En 2007, Jordi Sierra i Fabra se quedó encandilado con aquella narración acerca de la inventiva del escritor para consolar a una niña y la aprovechó para crear su propia metáfora acerca del desencanto que supone crecer y, más difícil todavía, madurar. La muñeca es el símbolo de la inocencia perdida, del choque contra la dureza de la vida adulta y lo amargo que resulta que no exista un camino de retorno. La infancia se percibe como un momento idílico, dulce y demasiado breve, frente a un mundo cruel que no suele respetarla. Kafka, un hombre de cuarenta años pero envejecido con prisa y consciente de cómo el tiempo se puede escapar entre los dedos, intenta retener la ilusión de la niña y al mismo tiempo la suya propia. Su misión como cartero de muñecas es que la pequeña no sufra la primera decepción de su vida, lo cual termina convertido en un símbolo de la felicidad que él mismo está sintiendo junto a Dora y que no quiere que se acabe nunca. Pero lo hará al año siguiente, igual que la niña tendrá que crecer, inevitablemente. Pero ambos sucesos pueden ocurrir de un modo feliz o triste, y en eso es en lo que intervenimos las personas de alrededor.
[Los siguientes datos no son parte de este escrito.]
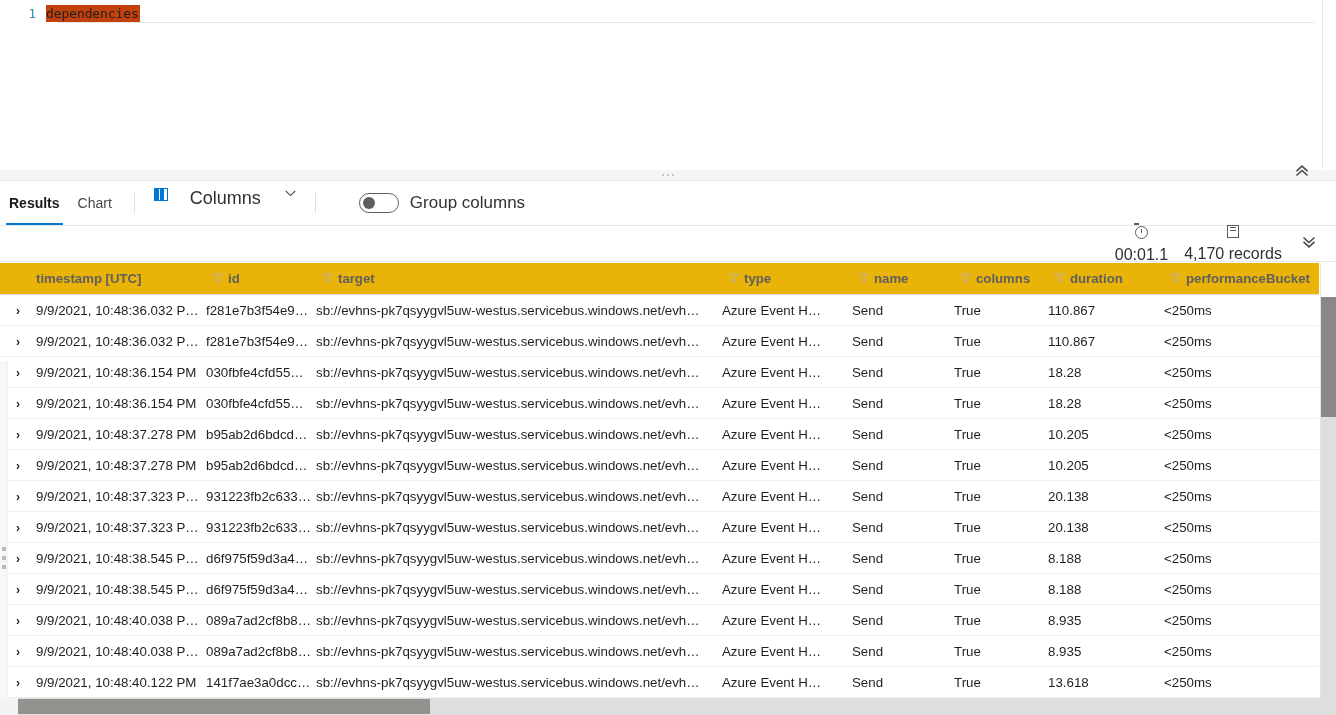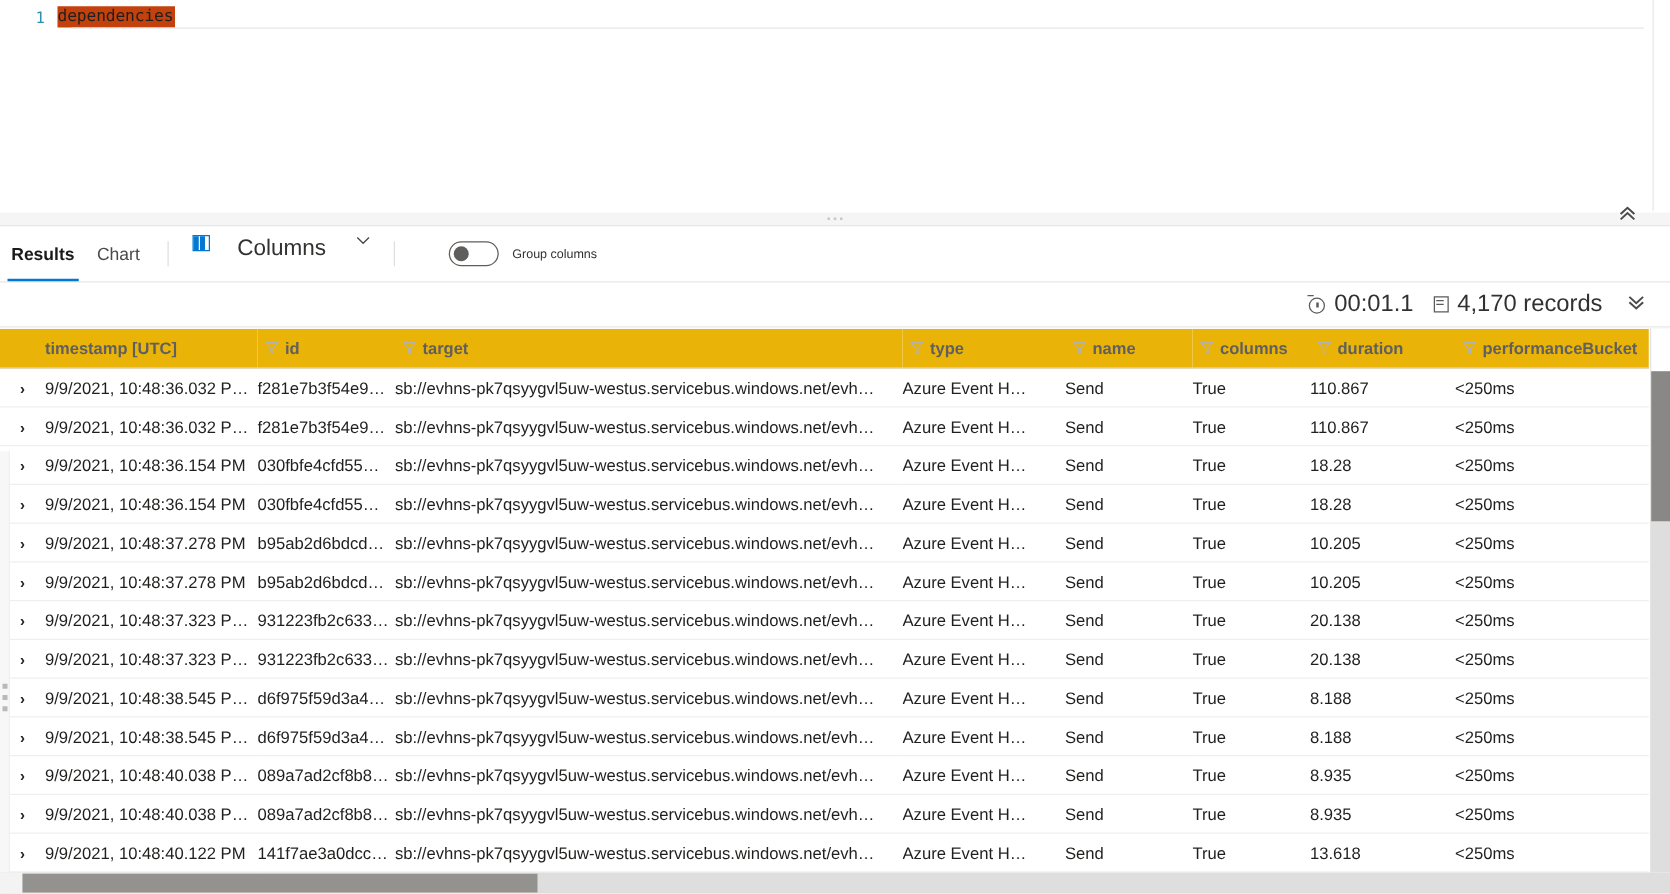"Group columns" .toggle-label { font-size: 10px -> 17px }
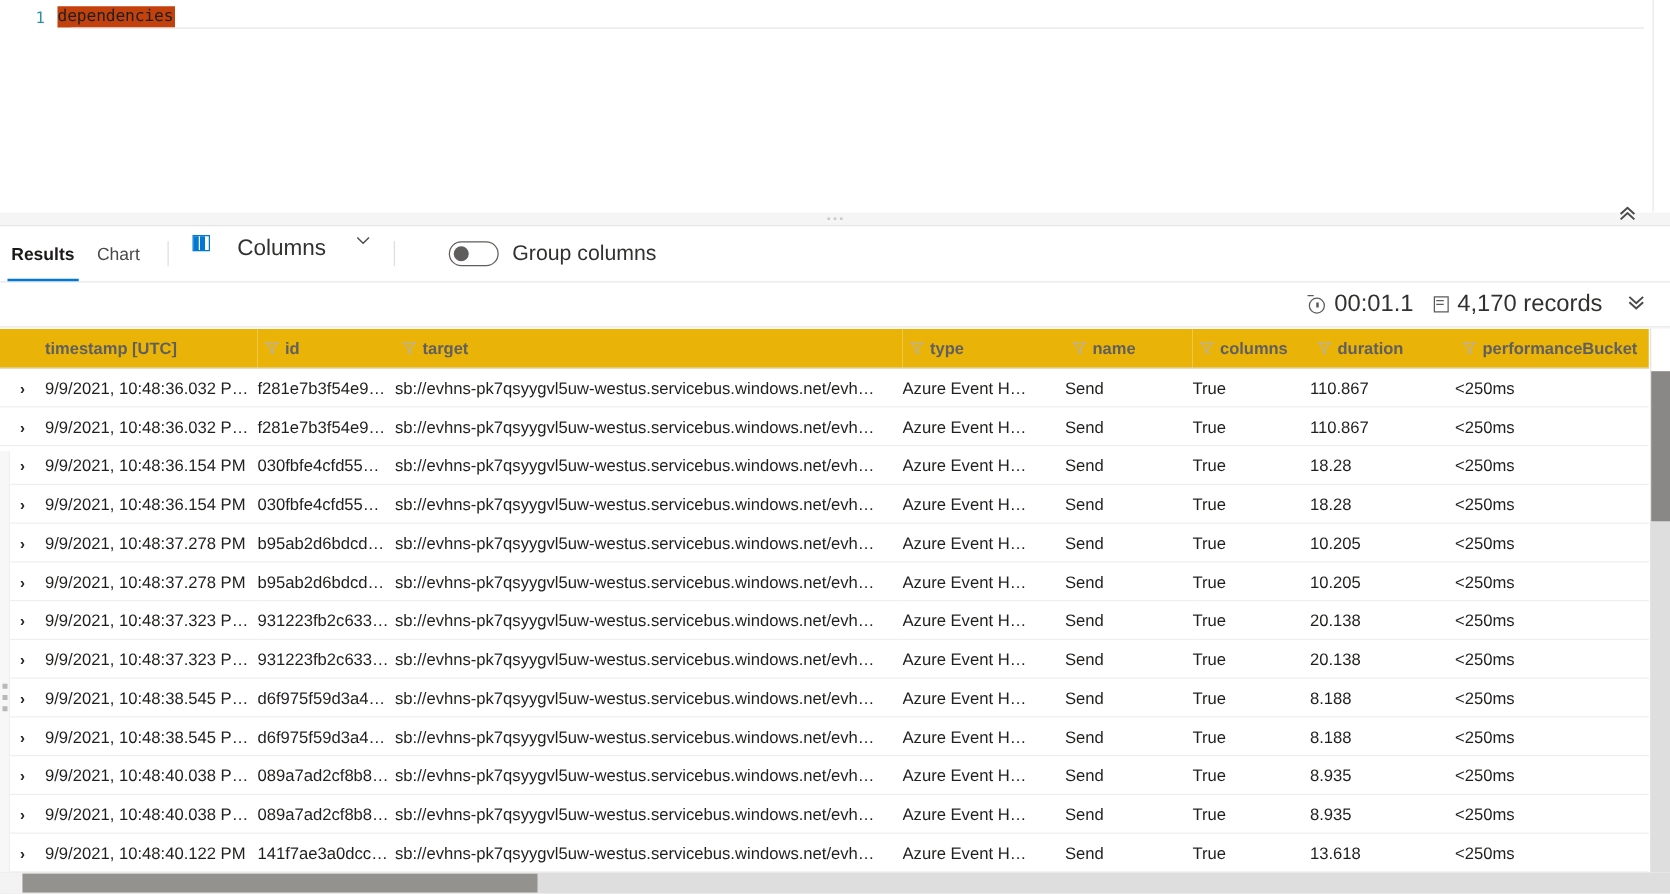"00:01.1" .status-chip { flex-direction: none -> column; font-size: 19px -> 16px }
Cualquier puede escuchar el llanto de una niña y pasar de largo, pero solo un Kafka se detendrá junto a ella y se nombrará a sí mismo cartero de muñecas. Sin la pretensión de cambiar el mundo entero, pero sí el mundo de esa persona concreta, igual que Dora cambió el suyo. Sierra i Fabra aportó algo que la historia original no tenía: un desenlace. Y en esa tarea tan compleja construyó un cuento sobre la forma en que el amor hace más dulce la crueldad de la vida. El amor de la niña y su muñeca —que deja de ser unidireccional y se vuelve recíproco, gracias a la magia de la literatura—; y el amor de Kafka y Dora —que ahora sabemos que fue intenso e hizo extraordinario ese único año que tuvieron—.
«Kafka y la muñeca viajera» es un libro corto que no se olvida nunca, es una delicia que trata sobre conservar «la capacidad de asombro», como decía Chesterton. Es un homenaje a la infancia, incluso a la que había en el interior de un escritor enfermo de muerte que vivía feliz junto a la mujer a la que más amó en su vida, durante ese año que fue más importante que siglos enteros.
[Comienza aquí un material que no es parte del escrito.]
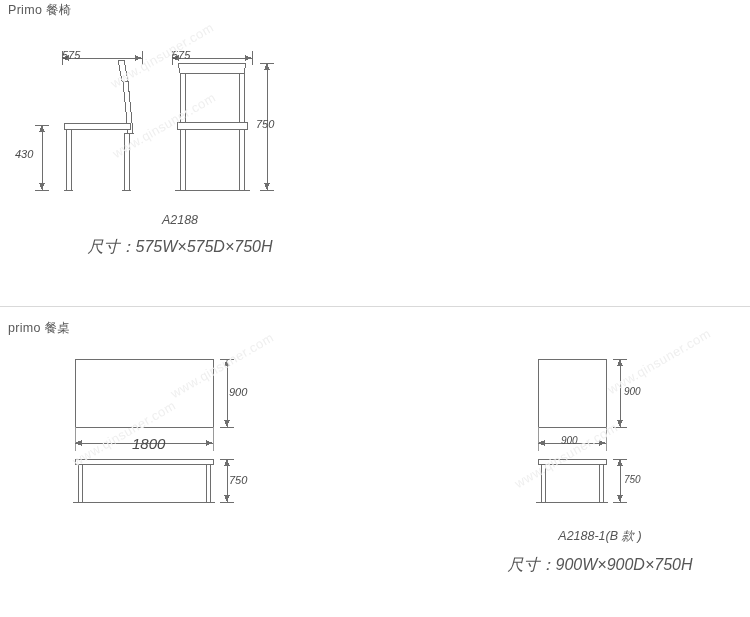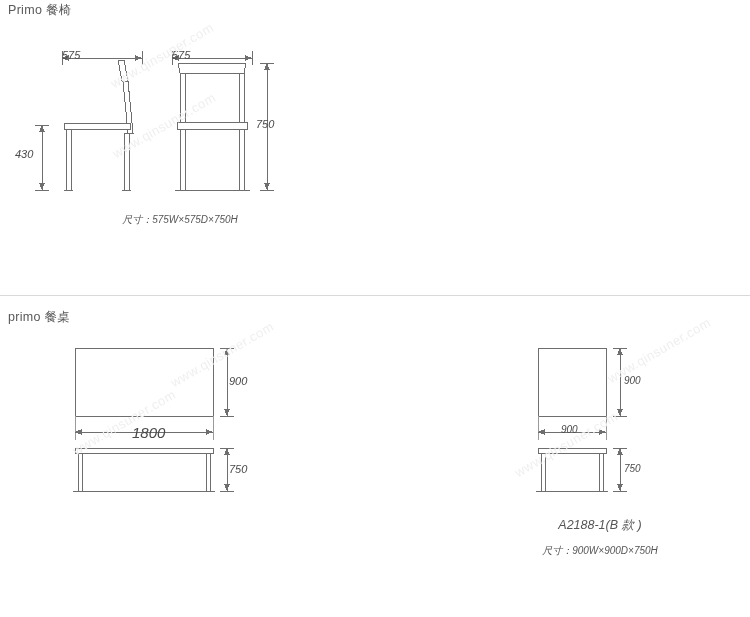"A2188" span.name { html: none -> <span>A2188</span> }
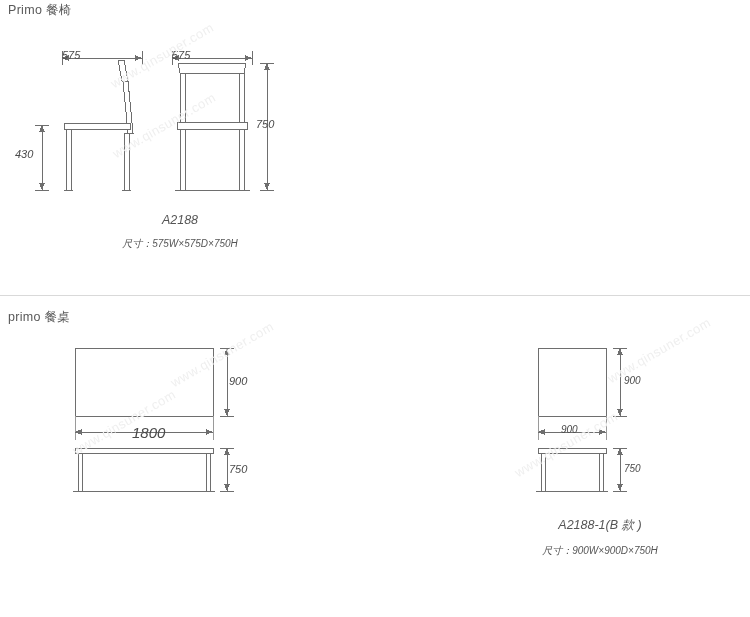"尺寸：575W×575D×750H" .caption .size { font-size: 10px -> 16px }
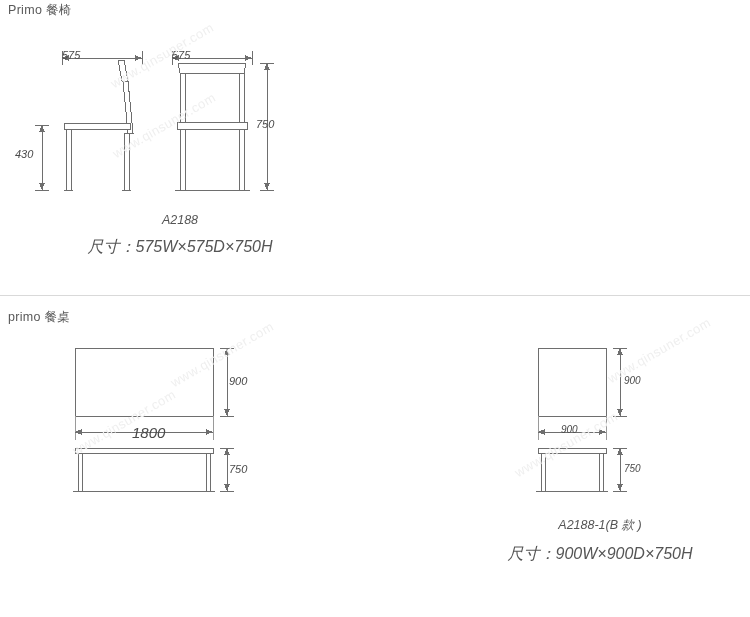"primo 餐桌" #section-table { top: 295px -> 306px }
No es de extrañar que el libro mereciera el Premio Nacional de Literatura Infantil y Juvenil en 2007 y que sea uno de los más leídos, de los más solicitados en las bibliotecas y de los más comentados en los clubes de lectura. Y de esta manera esté cambiando la vida de mucha gente, como Kafka se la cambió a una niña a la que no conocía y Dora se la cambió a un hombre misterioso al que se encontró por casualidad en un balneario, un día cualquiera.